Choć jeszcze nie ma słowa na języku:
Ty, Panie, już znasz je w całości.
Ty ogarniasz mnie zewsząd
i kładziesz na mnie swą rękę.
Zbyt dziwna jest dla mnie Twa wiedza,
zbyt wzniosła: nie mogę jej pojąć.
Gdzież się oddalę przed Twoim duchem?
Gdzie ucieknę od Twego oblicza?
Gdy wstąpię do nieba, tam jesteś;
jesteś przy mnie, gdy się w Szeolu położę.

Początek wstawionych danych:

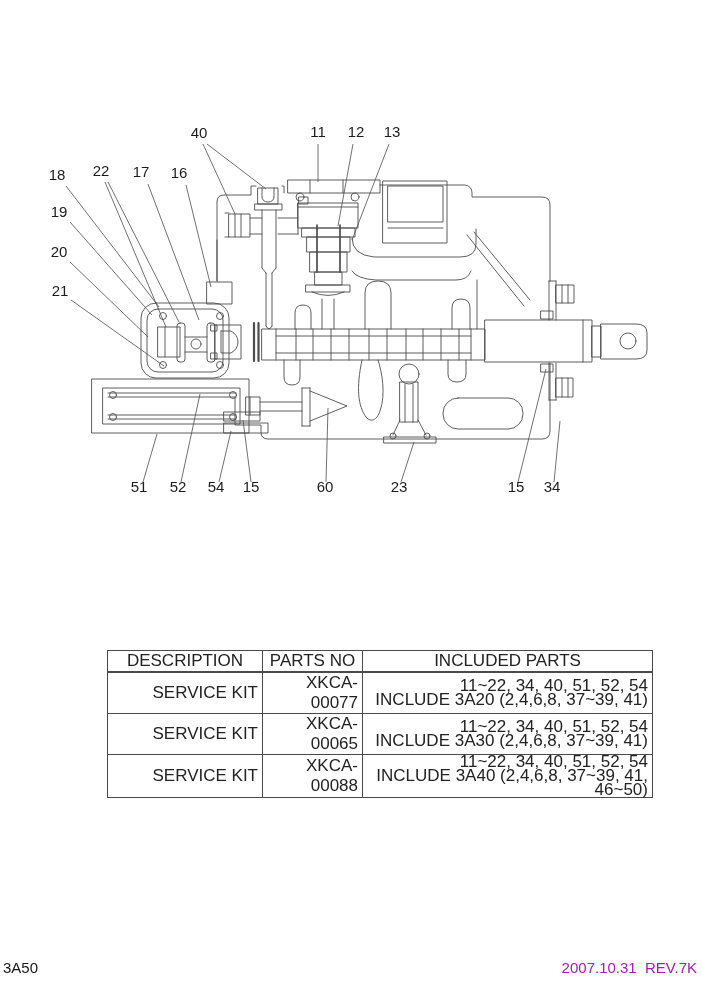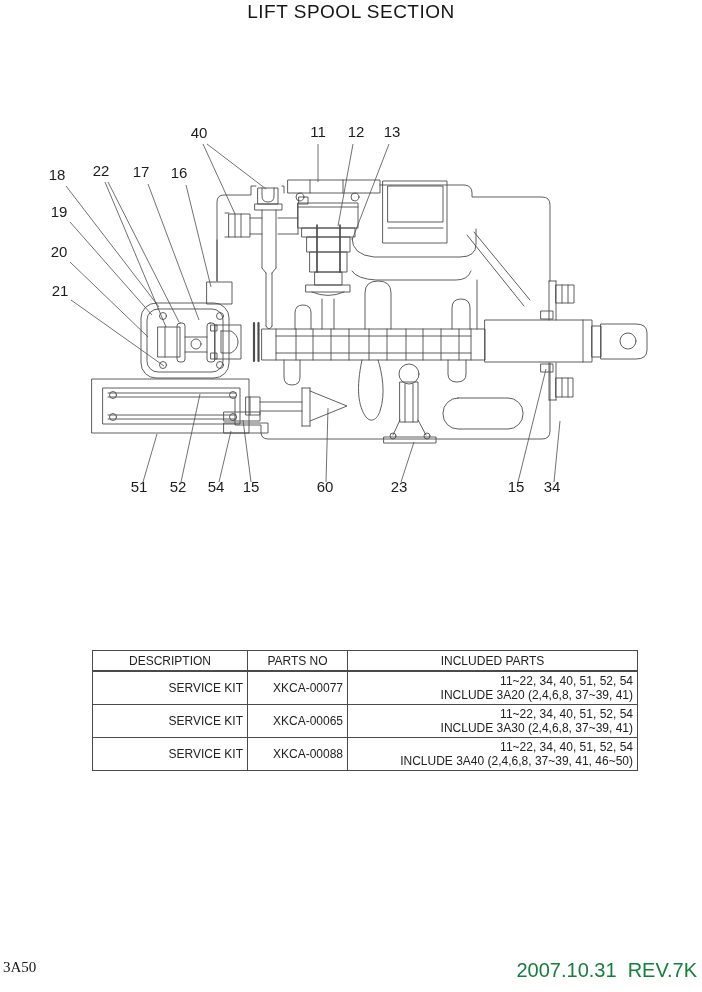"LIFT SPOOL SECTION" div.page-title { html: <div>LIFT SPOOL SECTION</div> -> none }
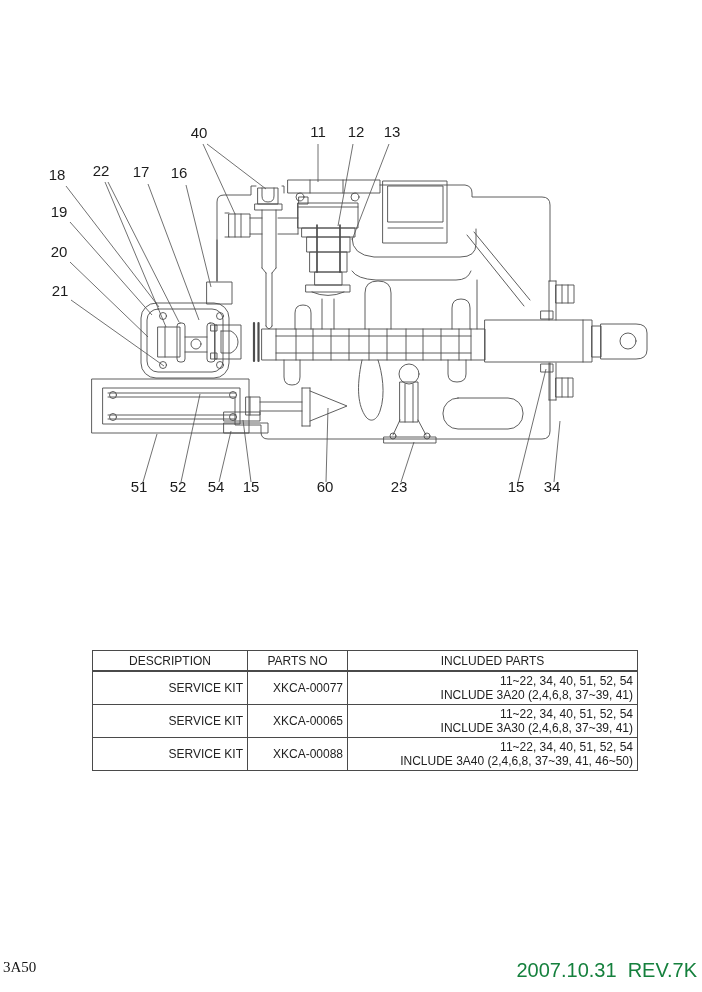"DESCRIPTION" .parts-table { font-size: 12px -> 17px; left: 92px -> 107px }
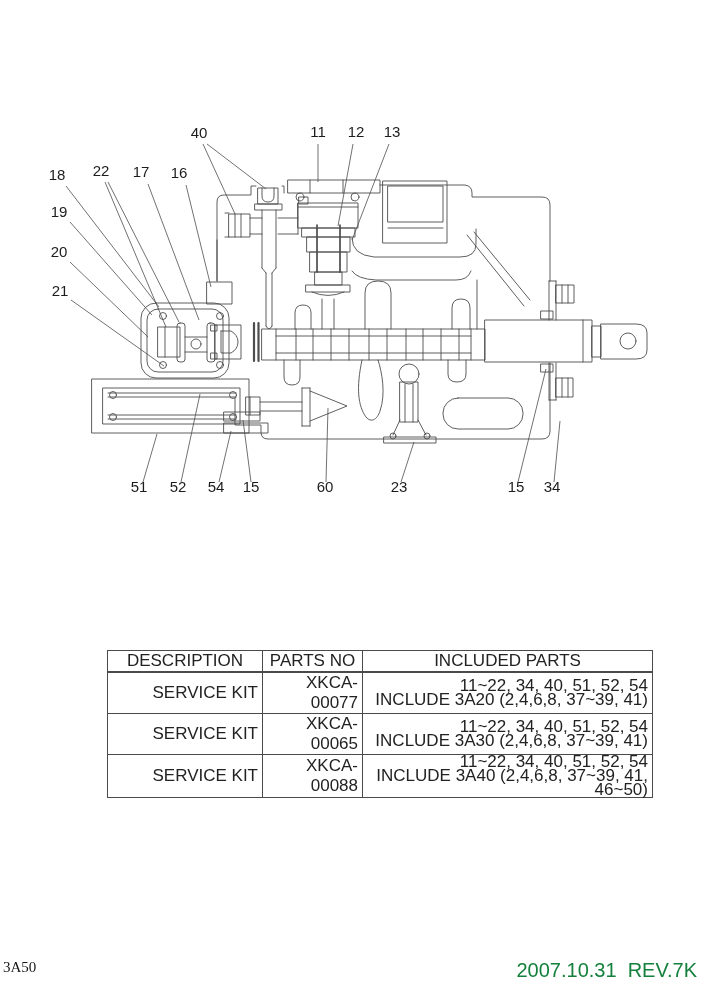"3A50" .footer-left { font-family: Liberation Serif, serif -> none }
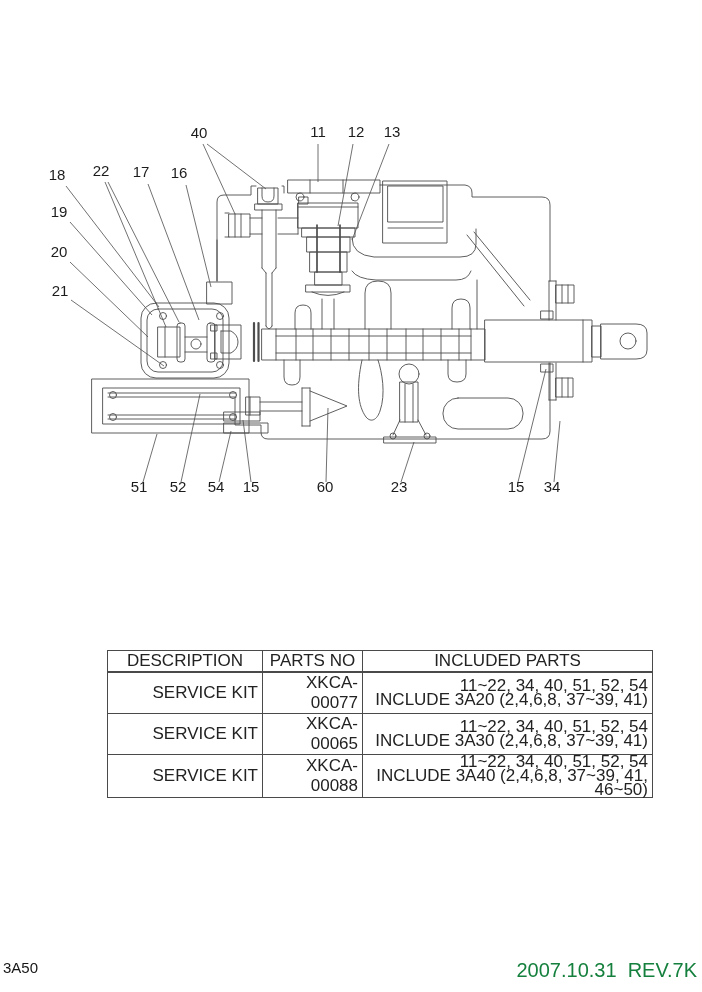"2007.10.31 REV.7K" .footer-right { color: #15803d -> #a21caf; font-size: 20px -> 15px }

Gdybym przybrał skrzydła jutrzenki,
zamieszkał na krańcu morza:
tam również Twa ręka będzie mnie wiodła
i podtrzyma mię Twoja prawica.
Jeśli powiem: «Niech mię przynajmniej ciemności okryją
i noc mnie otoczy jak światło»:
sama ciemność nie będzie ciemna dla Ciebie,
a noc jak dzień zajaśnieje:
<mrok jest dla Ciebie jak światło>.
Ty bowiem utworzyłeś moje nerki,
Ty utkałeś mnie w łonie mej matki.
Dziękuję Ci, że mnie stworzyłeś tak cudownie,
godne podziwu są Twoje dzieła.
I dobrze znasz moją duszę nie tajna Ci moja istota
kiedy w ukryciu powstawałem,
utkany w głębi ziemi.
Oczy Twoje widziały me czyny
i wszystkie są spisane w Twej księdze,
dni określone zostały,
chociaż żaden z nich [jeszcze] nie nastał.
Dziękuję Bogu za każdy dar życia. On w każdym nowym stworzeniu objawia Swoją niezwykłą potęgę i odkrywa Swój niepojęty plan miłości. Wszyscy bez wyjątku są w ów plan miłości wpisani. Bóg nikogo nie pomija i nad każdym się pochyla. Wszyscy są wpisani w Jego Serce.